Now I gotta spend a couple of hours tomorrow disassembling the bike and emptying out all the water.


----------



## AlanE (Jan 22, 2002)

Sounds like about 2/3 of the people and all of the women showed some common sense. Why would you want to ride 100 miles in the rain? Is it because you already paid the registration fee?


----------



## jsedlak (Jun 17, 2008)

Good showing at the Revolutionary Tri, but yeah - crazy rainfall kept me inside & on the trainer for my effort today.


----------



## climbingcue (Aug 25, 2010)

I was planning on doing the 125 route, but once I saw the weather I just turned off my alarm off and slept in. I would not have done a 100 mile ride in yesterday's weather if someone paid me $250. So you are much braver and hardcore than I will ever be.

Bill


----------



## gpcyclist25 (Mar 22, 2011)

You're asking the same questions I did, at 4:30 in the morning, trying to decide what to do. I assume the other 30 had the same thoughts.

Part of me said, well, driving up 1.5 hours to ride 100 in what promises to be rain is pretty damn stupid. Between crap visibility, traction, braking issues, and potholes masquerading as puddles, and possibly, lightning, this could shape up to be an act of infamous stupidity.

The other part said, well, any supported century is a good training opp, especially with the climbing in this one (5700'). Plus, I'm allegedly doing the GFNJ in a couple of weeks and don't want to do too poorly there. And there's always the chance that the weather will clear up. And much of cycling to me is testing myself. And, of course, the opportunity to tell people later of how stupid/hardcore it was.

You know which part won. 

I'm glad its over. I rode the first half with a small group that made it into a hammerfest, which was a mistake for me, as I blew up and got dropped around mile 55. Thinking I was lost at one point, I ended up hooking up with a slower group and finished it out fairly casually. The rain never let up - apparently something like 4 inches of rain fell in the area. Between the rain falling and pelting one in the face, and the muck kicked up in the paceline by the guy in front of you, it was a messy day.

The 125 mile route was "cancelled" because of all of the water running off Schooley Mt. In reality, I can't imagine they would've gotten more than 1 or 2 guys to do it otherwise. The runoff in general was pretty deep and I'm going to have to spend a couple of hours today taking apart the bike and emptying out the water.

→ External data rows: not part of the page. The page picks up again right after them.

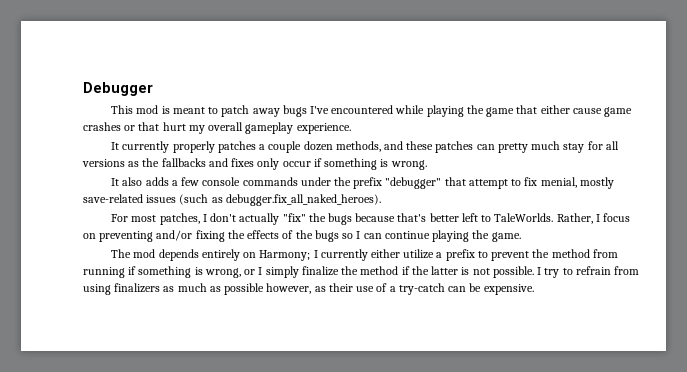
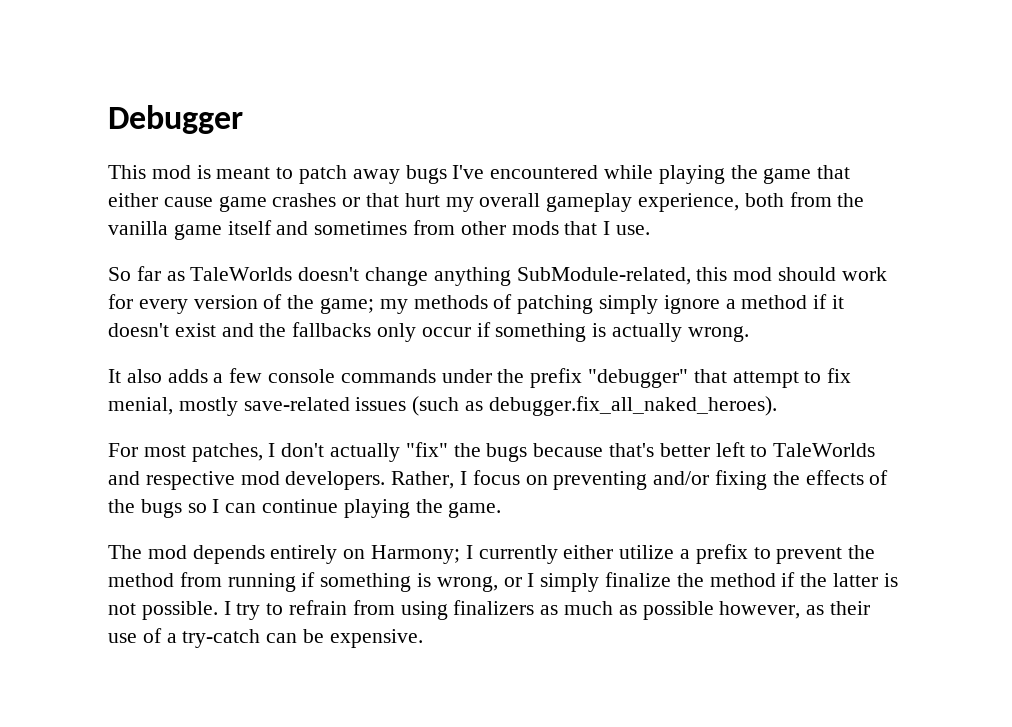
- This mod is meant to patch away bugs I've encountered while playing the game that either cause game crashes or that hurt my overall gameplay experience.
- It currently properly patches a couple dozen methods, and these patches can pretty much stay for all versions as the fallbacks and fixes only occur if something is wrong.
+ This mod is meant to patch away bugs I've encountered while playing the game that either cause game crashes or that hurt my overall gameplay experience, both from the vanilla game itself and sometimes from other mods that I use.
+ So far as TaleWorlds doesn't change anything SubModule-related, this mod should work for every version of the game; my methods of patching simply ignore a method if it doesn't exist and the fallbacks only occur if something is actually wrong.
- For most patches, I don't actually "fix" the bugs because that's better left to TaleWorlds.
+ For most patches, I don't actually "fix" the bugs because that's better left to TaleWorlds and respective mod developers.

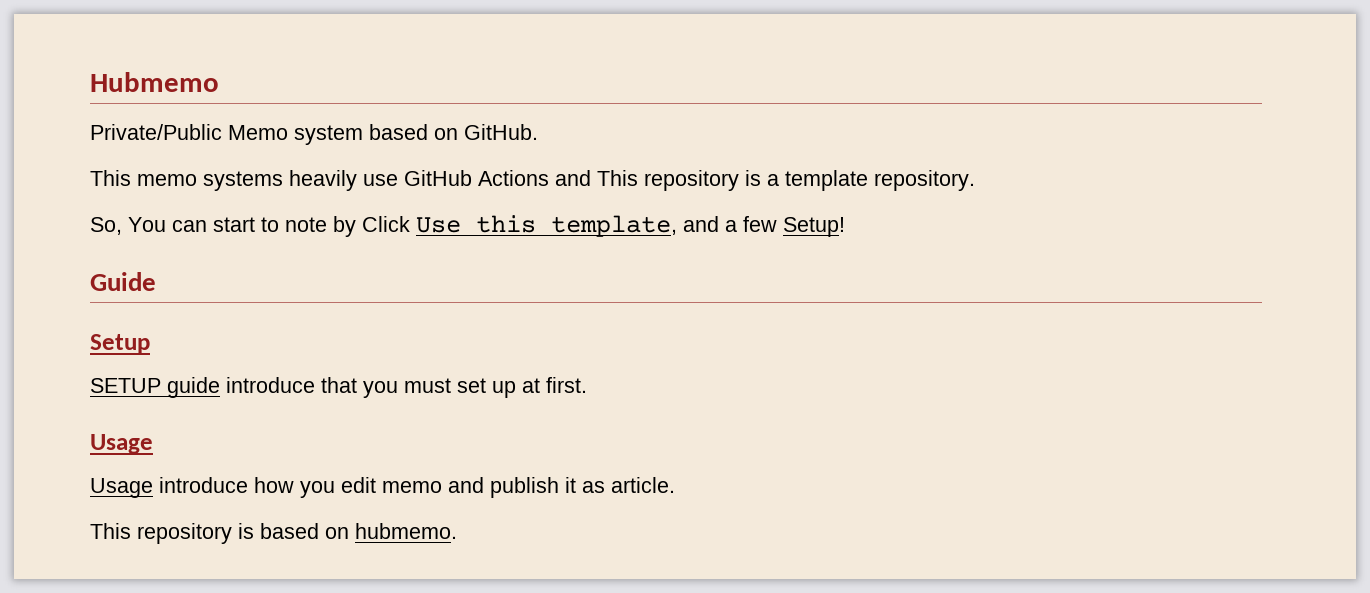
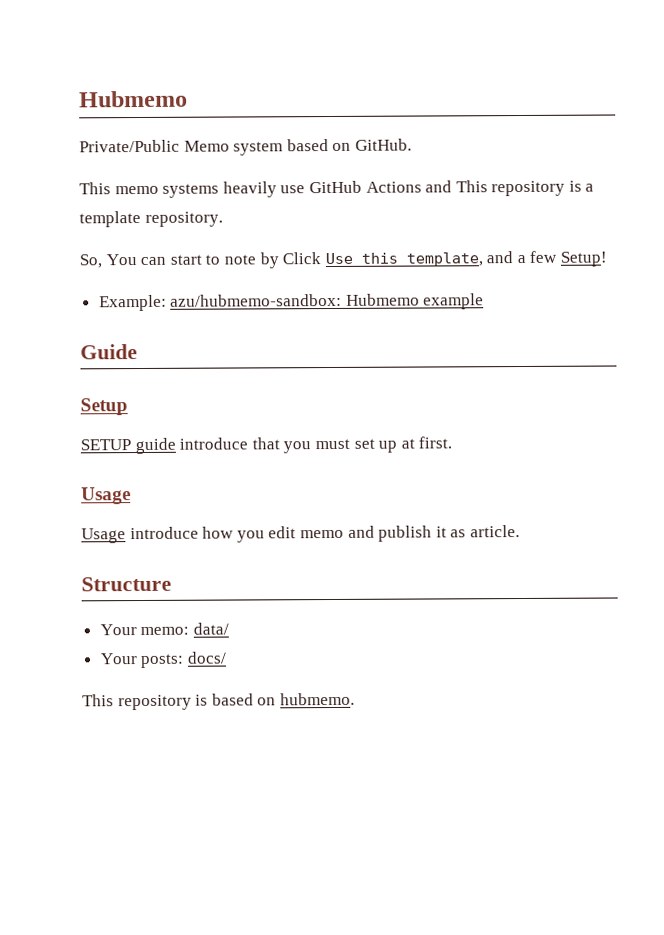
+ Example: azu/hubmemo-sandbox: Hubmemo example
+ Structure
+ Your memo: data/
+ Your posts: docs/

Anyway, there's the rain ride story, or as I like to call it, Hell of the Northeast 2011.


----------



## mas0328 (Aug 15, 2011)

I went out with the first century group (roughly 15 group A riders) but went off the back after the first rest stop. I proceeded to do the metric century pretty much by myself. Luckily, I was wearing a very visible neon yellow rain jacket and the drivers in the area were awesome and gave me plenty of room; many of them had a 'wtf are you doing in this rain' look on their faces.

The rest stops were well stocked with Gatorade, cookies, fruits, Clif bars etc.
They had sandwiches, cake, snacks and plenty of beverages at the finish.

I was told they had a record number of people signing up this year.


----------



## gpcyclist25 (Mar 22, 2011)

I don't know if I was the first or second group - I had a small mechanical so I had to catch up with the foursome that I had joined up with in the parking lot. The chase took a little out of me, and when I got there, we pretty much blew up the paceline. These guys weren't much into the rest stops - 5 mins each at most, skipping the second one. By 55 in I was cooked.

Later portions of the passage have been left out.